El periodo que va desde la muerte de Stalin (1953) a las crisis de Poznan y Hungría (1956) es de gran fermentación en todo el bloque de los países socialistas. El proceso de desestalinización que se abre en la Unión Soviética, la revisión que viene de Moscú con las directrices de la política económica y exterior del país-guía del socialismo real tiene fortísimas repercusiones, en algunos casos dramáticos, sobre todo en los países de la Europa oriental. Naturalmente, no en todos. En Checoslovaquia los cambios en el interior del PC entre el 53 y el 56 impidieron el nacimiento de significativos movimientos populares o de protesta tras la publicación del llamado “informe secreto” de Kruschef al XX Congreso del Pcus. Y también en estos años constituyeron el periodo de afirmación del monopolio de poder en manos de un restringido grupo del vértice comunista sobre todos los sectores de la vida social.
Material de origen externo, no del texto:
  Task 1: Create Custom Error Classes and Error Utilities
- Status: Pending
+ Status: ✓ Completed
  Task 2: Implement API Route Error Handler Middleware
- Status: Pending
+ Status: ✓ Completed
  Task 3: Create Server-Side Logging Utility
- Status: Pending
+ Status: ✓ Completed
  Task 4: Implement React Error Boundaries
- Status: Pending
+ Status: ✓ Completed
Los países afectados por las transformaciones en curso en los regímenes comunistas fueron Polonia y Hungría, dos naciones muy particulares en la constelación de los aliados de la URSS: Polonia representaba a finales de la Segunda guerra mundial un caso muy particular y espinoso para la política soviética. Por primera vez se dio un movimiento de resistencia en la Alemania nacionalsocialista de gran importancia y también (Polonia) fue la primera víctima del régimen de Hitler cuando estalló la guerra. Tuvo un gobierno en el exilio, en Londres; y sin embargo, liberada por el Ejército Rojo recordaba dolorosamente un intolerable episodio político: el pacto Ribbentrop-Molotov. Las relaciones entre la URSS y Polonia nunca fueron simples, sin olvidar que Polonia fue el centro de un largo y áspero debate entre las potencias en la conferencia de los aliados en Yalta y Postdam: un debate que con frecuencia reclamaba Dulles, el nuevo Secretario de Estado, con acentos polémicos.
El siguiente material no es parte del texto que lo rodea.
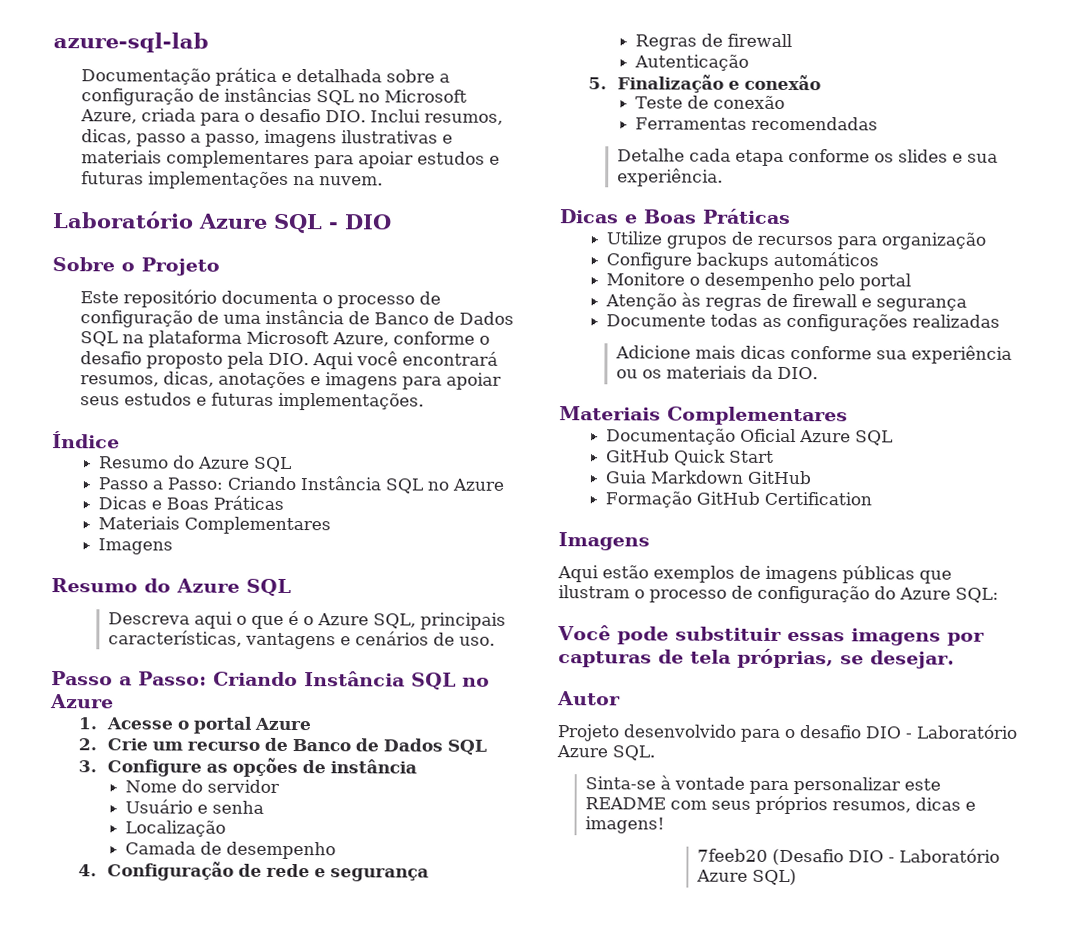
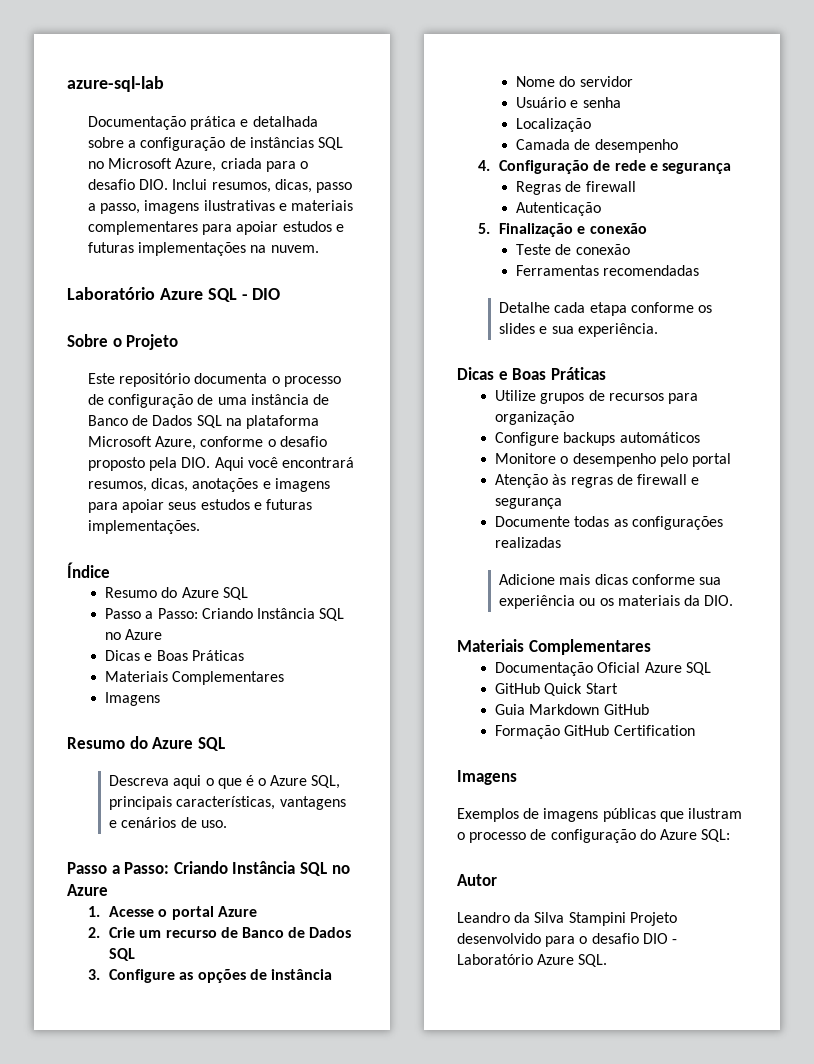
- Aqui estão exemplos de imagens públicas que ilustram o processo de configuração do Azure SQL:
+ Exemplos de imagens públicas que ilustram o processo de configuração do Azure SQL:
- Você pode substituir essas imagens por capturas de tela próprias, se desejar.
  Autor
- Projeto desenvolvido para o desafio DIO - Laboratório Azure SQL.
+ Leandro da Silva Stampini Projeto desenvolvido para o desafio DIO - Laboratório Azure SQL.
- Sinta-se à vontade para personalizar este README com seus próprios resumos, dicas e imagens!
- 7feeb20 (Desafio DIO - Laboratório Azure SQL)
A su vez, Hungría representaba, no obstante, el país derrotado por excelencia, habiendo combatido durante la Segunda guerra mundial al lado de los alemanes y contra la URSS. Este dato la ponía en dificultades y en inferioridad en el interior del bloque oriental y permitía a la Unión Soviética establecer en el territorio magiar y control político y militar todavía más preponderante.
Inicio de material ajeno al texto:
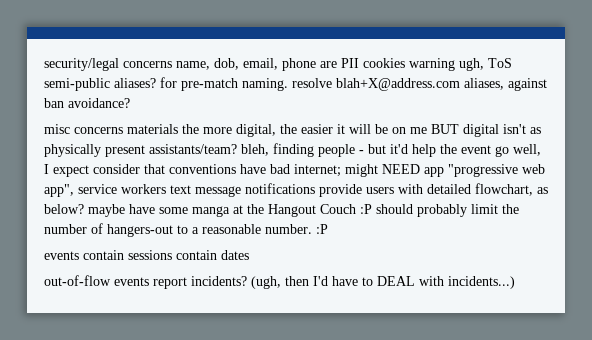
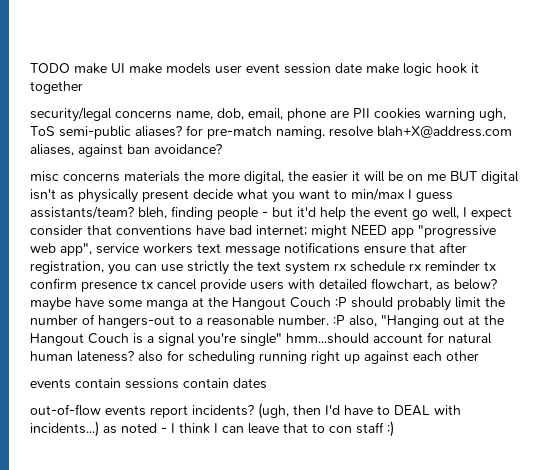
+ TODO make UI make models user event session date make logic hook it together
- misc concerns materials the more digital, the easier it will be on me BUT digital isn't as physically present assistants/team? bleh, finding people - but it'd help the event go well, I expect consider that conventions have bad internet;
+ misc concerns materials the more digital, the easier it will be on me BUT digital isn't as physically present decide what you want to min/max I guess assistants/team? bleh, finding people - but it'd help the event go well, I expect consider that conventions have bad internet;
- might NEED app "progressive web app", service workers text message notifications provide users with detailed flowchart, as below? maybe have some manga at the Hangout Couch :P should probably limit the number of hangers-out to a reasonable number. :P
+ might NEED app "progressive web app", service workers text message notifications ensure that after registration, you can use strictly the text system rx schedule rx reminder tx confirm presence tx cancel provide users with detailed flowchart, as below? maybe have some manga at the Hangout Couch :P should probably limit the number of hangers-out to a reasonable number. :P also, "Hanging out at the Hangout Couch is a signal you're single" hmm...should account for natural human lateness? also for scheduling running right up against each other
- (ugh, then I'd have to DEAL with incidents...)
+ (ugh, then I'd have to DEAL with incidents...) as noted - I think I can leave that to con staff :)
El llamado “octubre polaco” se desarrolla sobre los pasos de una crisis interna en el sistema comunista que le cuesta recomponer las tensiones generadas por tres órdenes de problemas:

1) Una crisis económica cada vez más acentuada que paga el precio de una industrialización forzada y una crisis política poco clarividente en las relaciones con el mundo campesino. Por otra parte, sobre la economía polaca gravaba la postura de Moscú que imponía crecientes gastos militares y no siempre el país estaba en condiciones de sostener sin repercusiones importantes en el terreno económico;

2) una crisis política que refleja las repercusiones de los cambios ocurridos en la URSS tras la muerte de Stalin y explota en torno a la cuestión de las vías nacionales al socialista que vuelve a poner Kruschef en el 55 durante su visita a Belgrado, reconociendo la fractura entre la URSS y Yugoslavia (directamente ligada a dicha crisis, es necesario considerar también la objetiva dificultad provocada por la desaparición de una autoridad como la de Stalin cuyo incondicionado reconocimiento no podía ser sustituido por cualquier leadership soviética);

3) una crisis social que se mueve lateralmente a las dos crisis mencionadas pero que no surge específicamente tras la muerte de Stalin: es la crisis abierta entre el régimen comunista y el mundo católico y la institución eclesiástica. Este enfrentamiento encontrará una parcial recomposición gracias a un nuevo entendimiento entre el Partido y el Episcopado, tras las elecciones legislativas de enero de 1957, durante el periodo de la “pequeña estabilización”. De hecho, no obstante, la crisis del sistema comunista polaco será también la lucha de las diversas facciones del partido que intentan definir o redefinir la propia influencia sobre el partido y sobre el Estado. Pensemos, en ese sentido, sobre todo en la feroz lucha de poder que se abrió entre el partido mismo y los aparatos de seguridad. El descontento popular fue ciertamente un factor de la máxima importancia en el octubre polaco, pero no infrecuentemente se convierte en un instrumento utilizado por los contendientes para afirmarse sobre sus propios adversarios.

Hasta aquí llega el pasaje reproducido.